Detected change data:
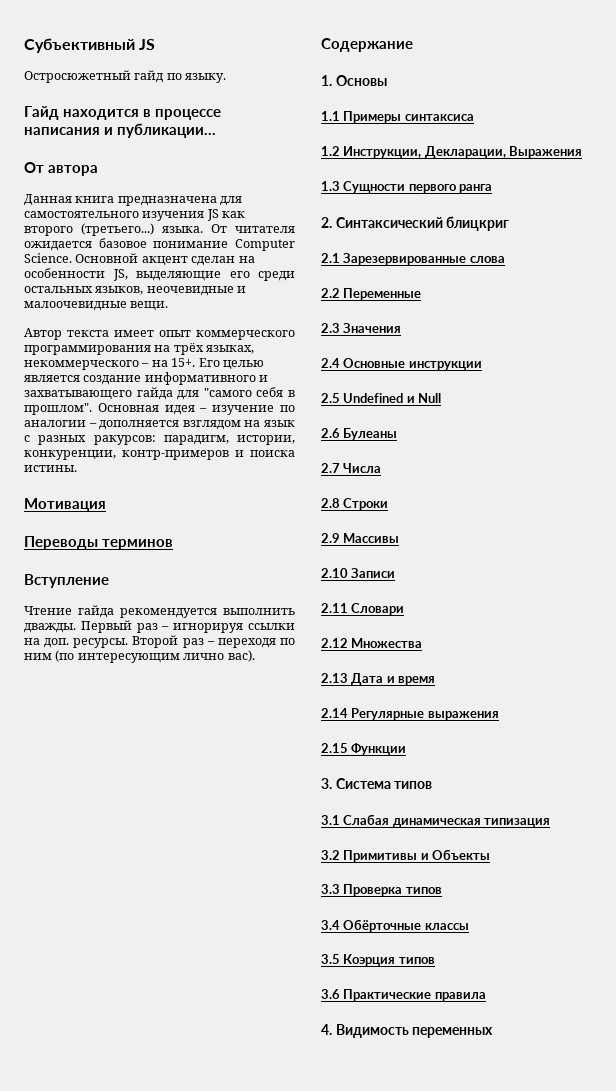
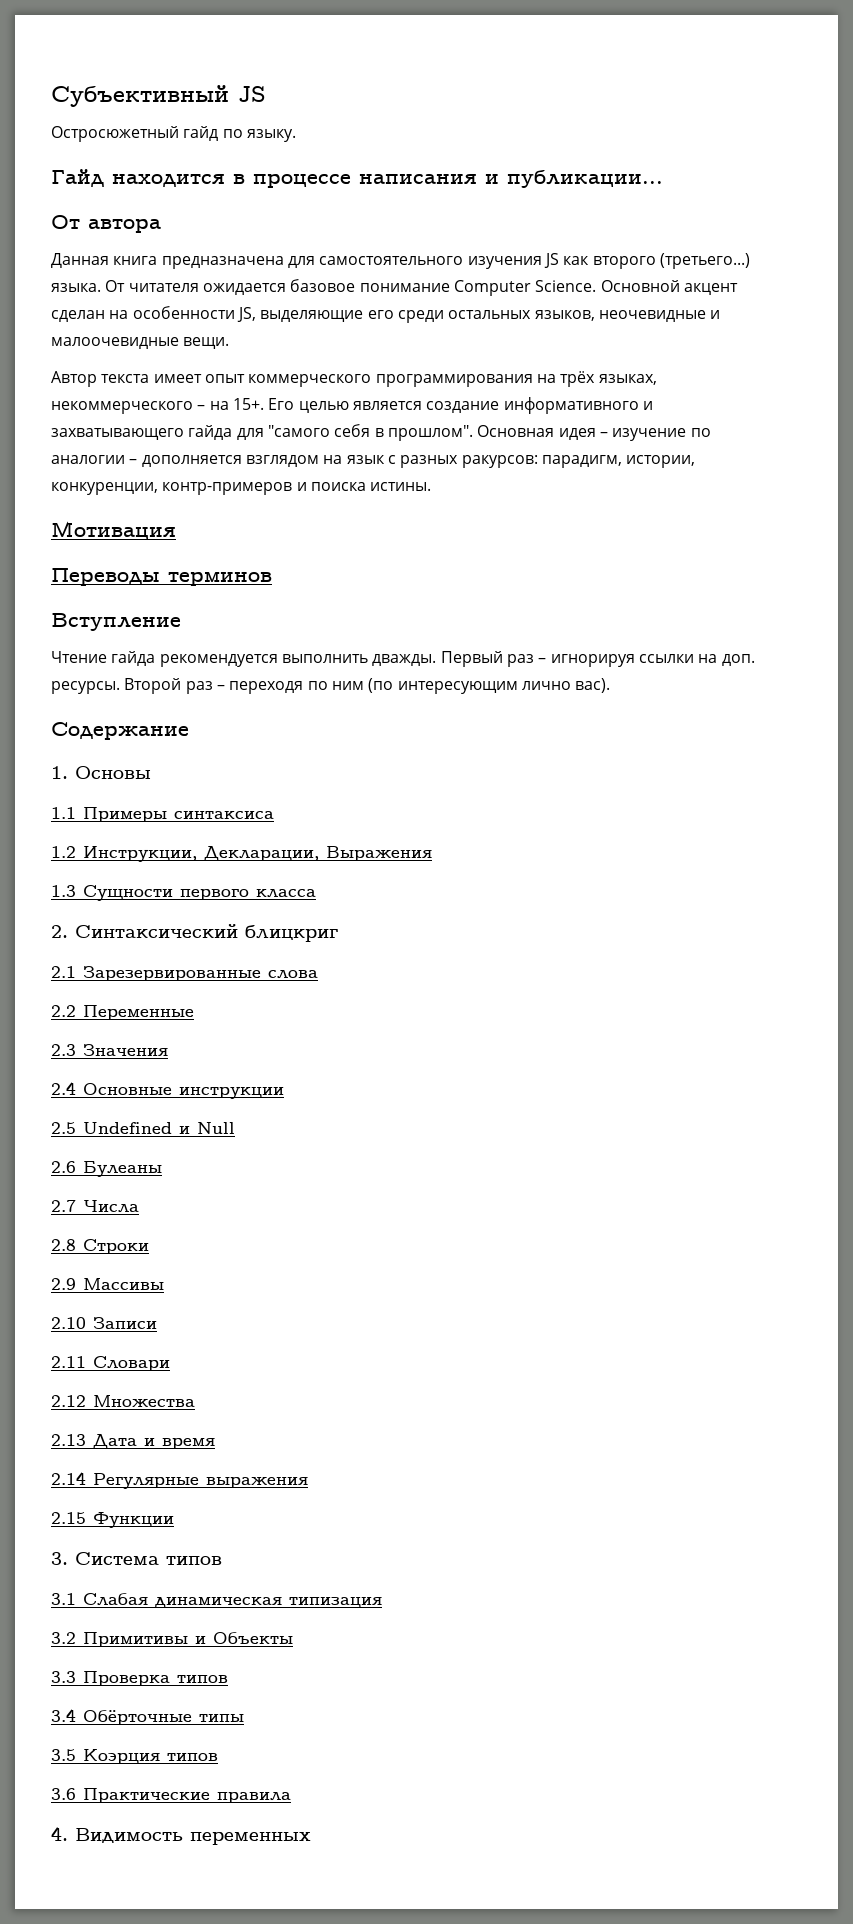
- 1.3 Сущности первого ранга
+ 1.3 Сущности первого класса
- 3.4 Обёрточные классы
+ 3.4 Обёрточные типы

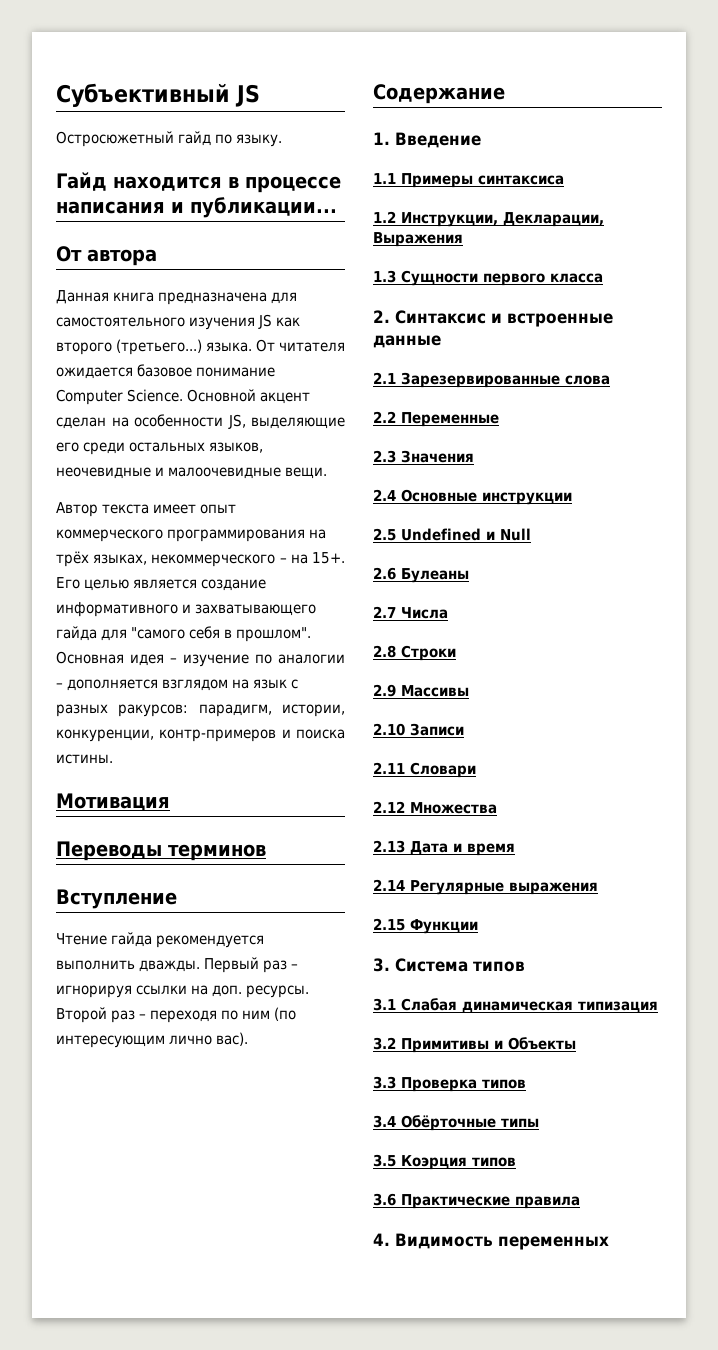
- 1. Основы
+ 1. Введение
- 2. Синтаксический блицкриг
+ 2. Синтаксис и встроенные данные

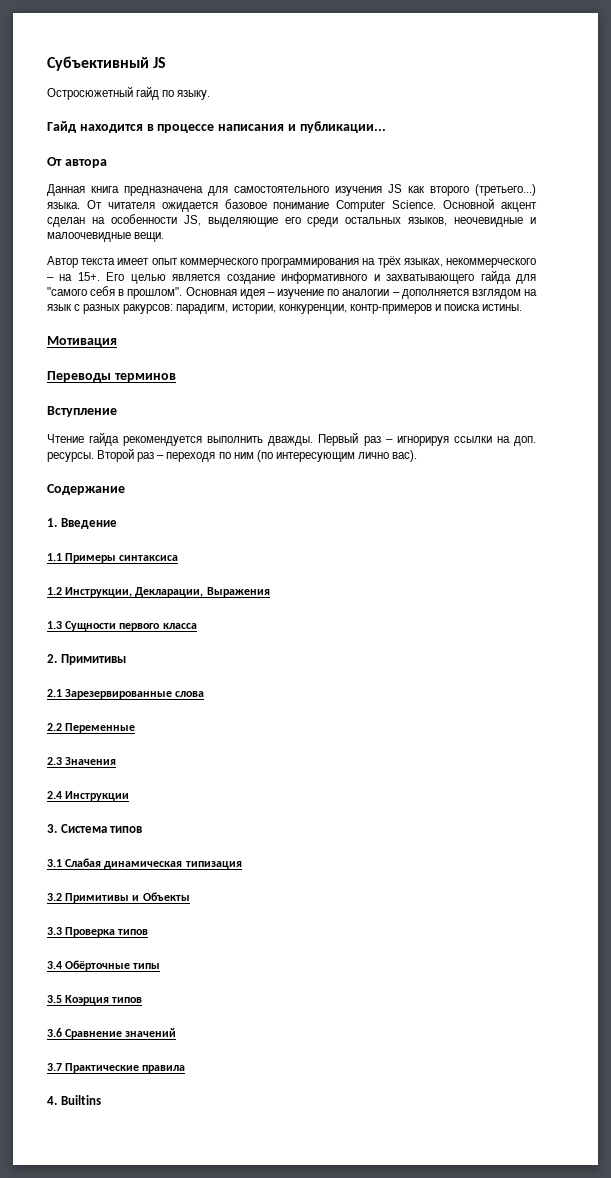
- 2. Синтаксис и встроенные данные
+ 2. Примитивы
- 2.4 Основные инструкции
- 2.5 Undefined и Null
- 2.6 Булеаны
- 2.7 Числа
- 2.8 Строки
- 2.9 Массивы
- 2.10 Записи
- 2.11 Словари
- 2.12 Множества
- 2.13 Дата и время
- 2.14 Регулярные выражения
- 2.15 Функции
+ 2.4 Инструкции
- 3.6 Практические правила
+ 3.6 Сравнение значений
+ 3.7 Практические правила
- 4. Видимость переменных
+ 4. Builtins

→ **EXERCISE**: All the records above need to be given again word for word. Skip the pictures.

→ **WRITTEN SOLUTION**:
- 1.3 Сущности первого ранга
+ 1.3 Сущности первого класса
- 3.4 Обёрточные классы
+ 3.4 Обёрточные типы

- 1. Основы
+ 1. Введение
- 2. Синтаксический блицкриг
+ 2. Синтаксис и встроенные данные

- 2. Синтаксис и встроенные данные
+ 2. Примитивы
- 2.4 Основные инструкции
- 2.5 Undefined и Null
- 2.6 Булеаны
- 2.7 Числа
- 2.8 Строки
- 2.9 Массивы
- 2.10 Записи
- 2.11 Словари
- 2.12 Множества
- 2.13 Дата и время
- 2.14 Регулярные выражения
- 2.15 Функции
+ 2.4 Инструкции
- 3.6 Практические правила
+ 3.6 Сравнение значений
+ 3.7 Практические правила
- 4. Видимость переменных
+ 4. Builtins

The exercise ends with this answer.